Regulator appoints interim manager to Islamic charity linked to convicted imam

The regulator had opened an inquiry into the already deregistered Fazal Ellahi Charitable Trust after it learned that an imam hosted by the organisation was later convicted of encouraging terrorism

The Charity Commission has appointed an interim manager to a deregistered Islamic charity after an imam it had hosted was convicted of terror offences.

The regulator opened an inquiry into the Fazal Ellahi Charitable Trust earlier this year after the regulator was made aware that an imam hosted by the charity was later convicted of six counts of encouragement of terrorism.

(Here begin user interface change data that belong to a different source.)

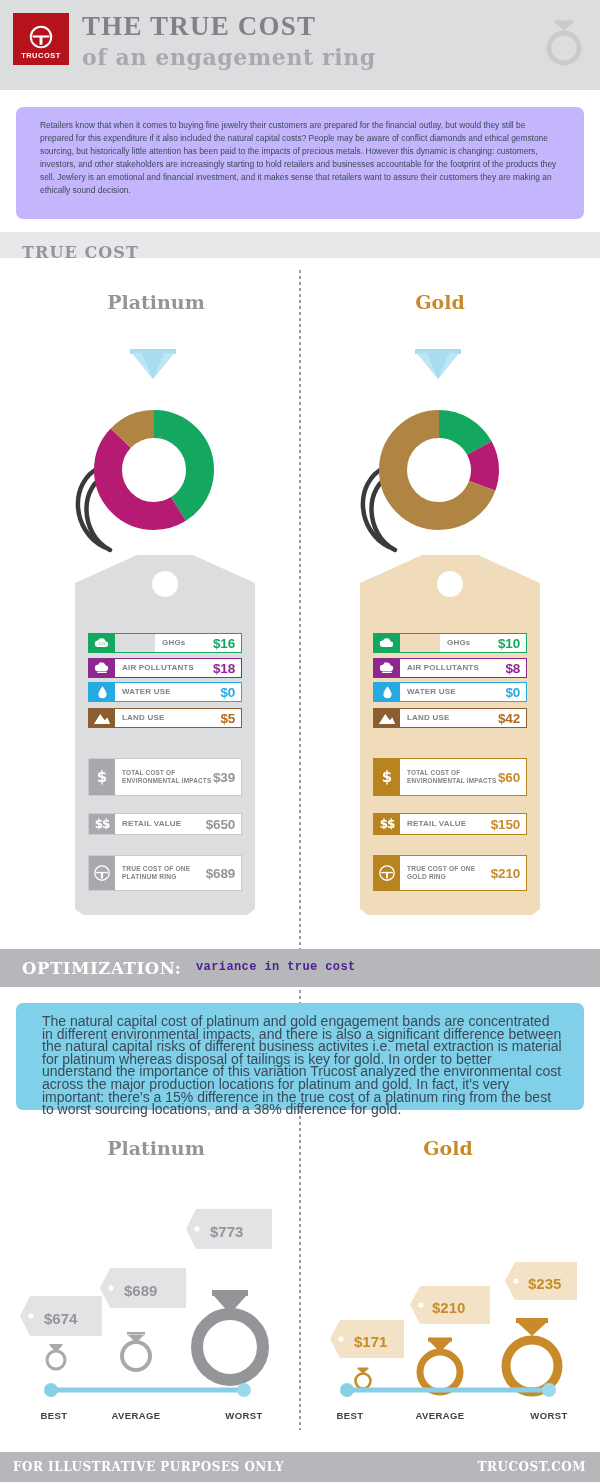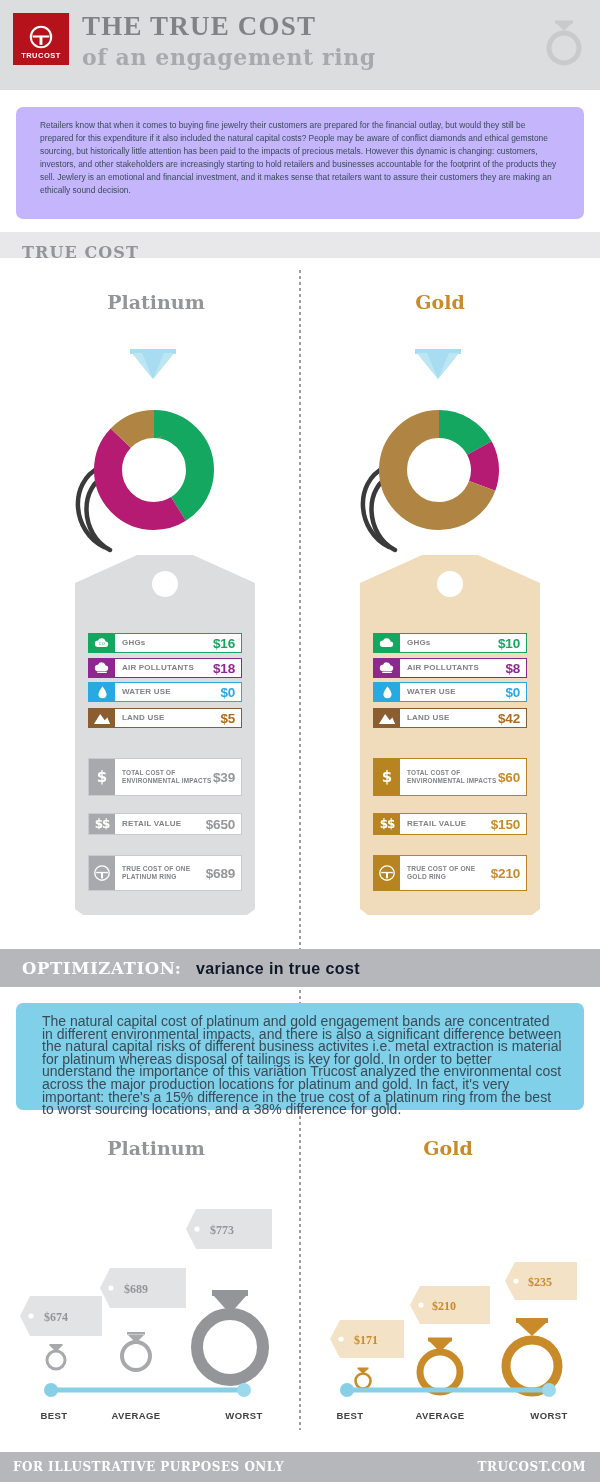"GHGs" .y-ghg { gap: none -> 40px }
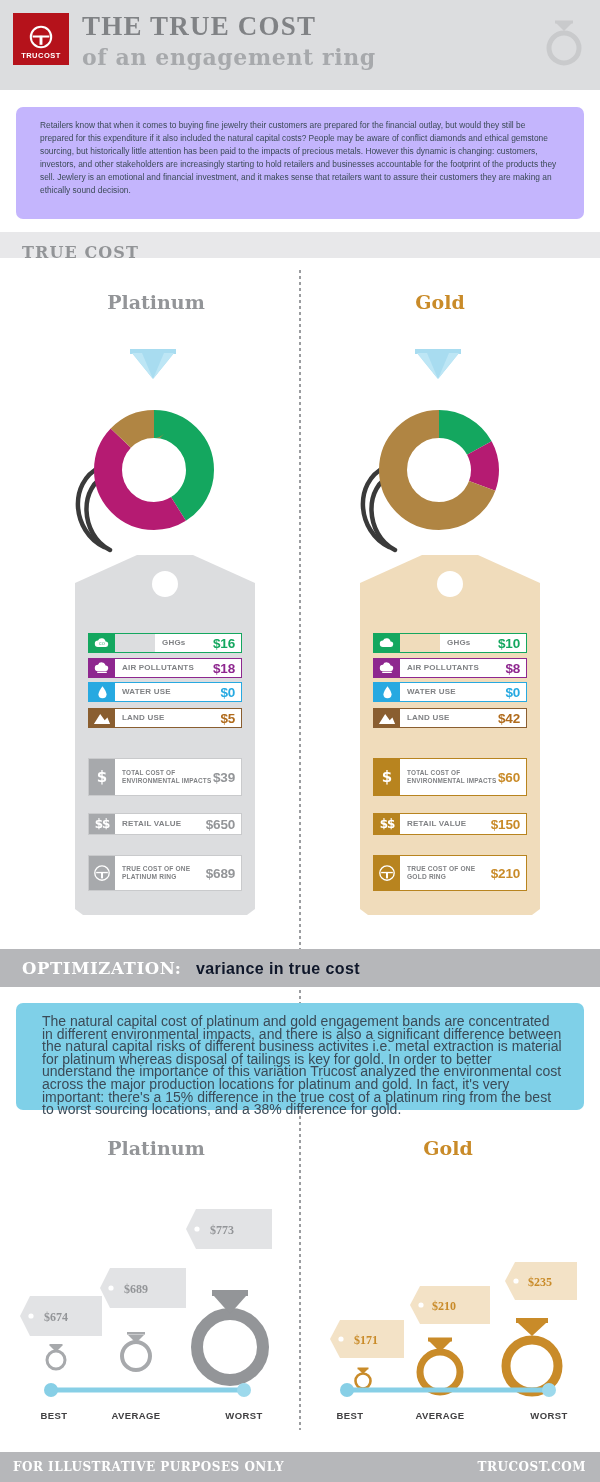"variance in true cost" .band-opt .lbl2 { color: #0f172a -> #4c1d95; font-family: Liberation Sans, sans-serif -> Liberation Mono, monospace; font-size: 16px -> 12px }
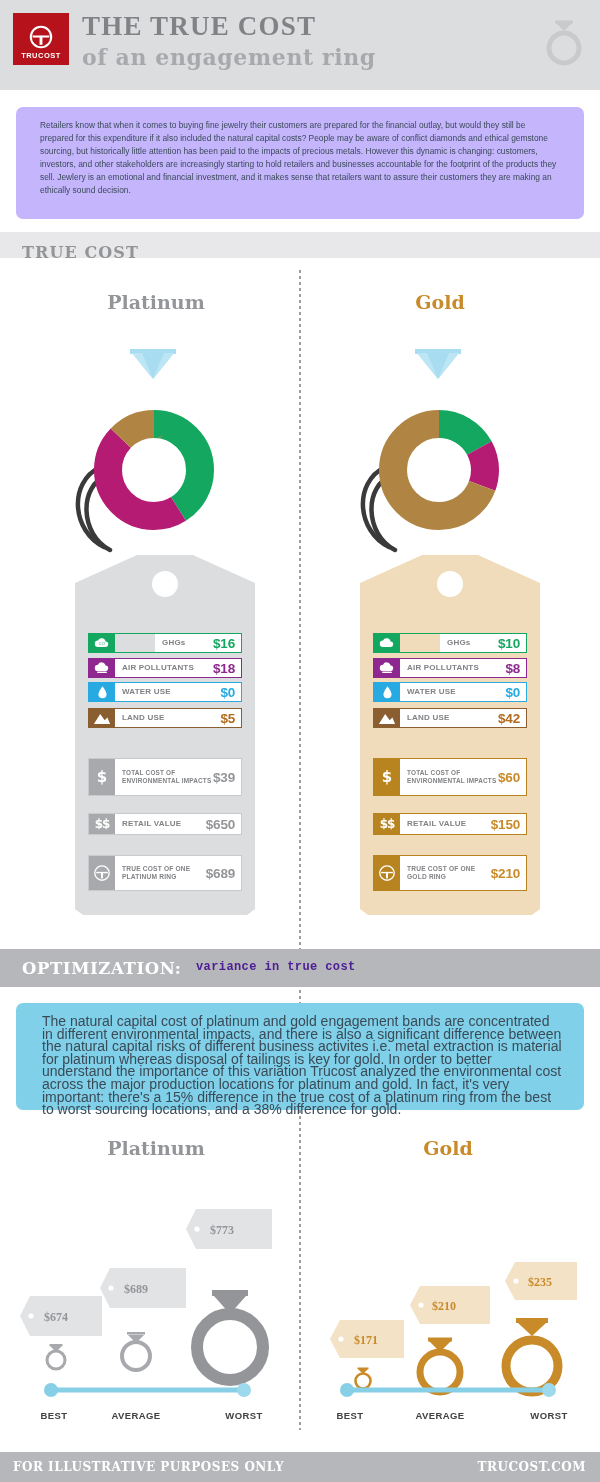"$773" .ptag { font-family: Liberation Serif, serif -> none; font-size: 12px -> 15px }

The imam’s convictions related to sermons and classes for children he gave at the mosque run by the charity. He was also convicted of two counts of encouraging support for a proscribed organisation.

The charity, which was set up in 2003 to promote religious education and the Urdu language, was removed from the charities register in 2009 by the regulator after the charity failed to submit its accounts or respond to the commission’s correspondence.

Despite being deregistered, the charity continued to operate a mosque and religious classes for children, the commission said.

The commission said today that on 7 August it appointed Jonathan Burchfield of Stone King LLP as interim manager of the charity. Burchfield has taken over the management and administration of the charity to the exclusion of its trustees.

The inquiry will continue to look at the trustees’ oversight and management of staff, the use of the charity’s premises and its safeguarding procedures, as well as its financial management and whether there had been a failure to comply with the charity’s governing document.

The charity’s bank account was frozen by the commission after it opened its inquiry.

In a statement, Burchfield said: "We appreciate the confidence that the Charity Commission has shown in Stone King by appointing me and our team, led by my partner Tom Murdoch.

"We immediately began our work in August, according to the commission’s brief."

Third Sector could not contact the charity for comment.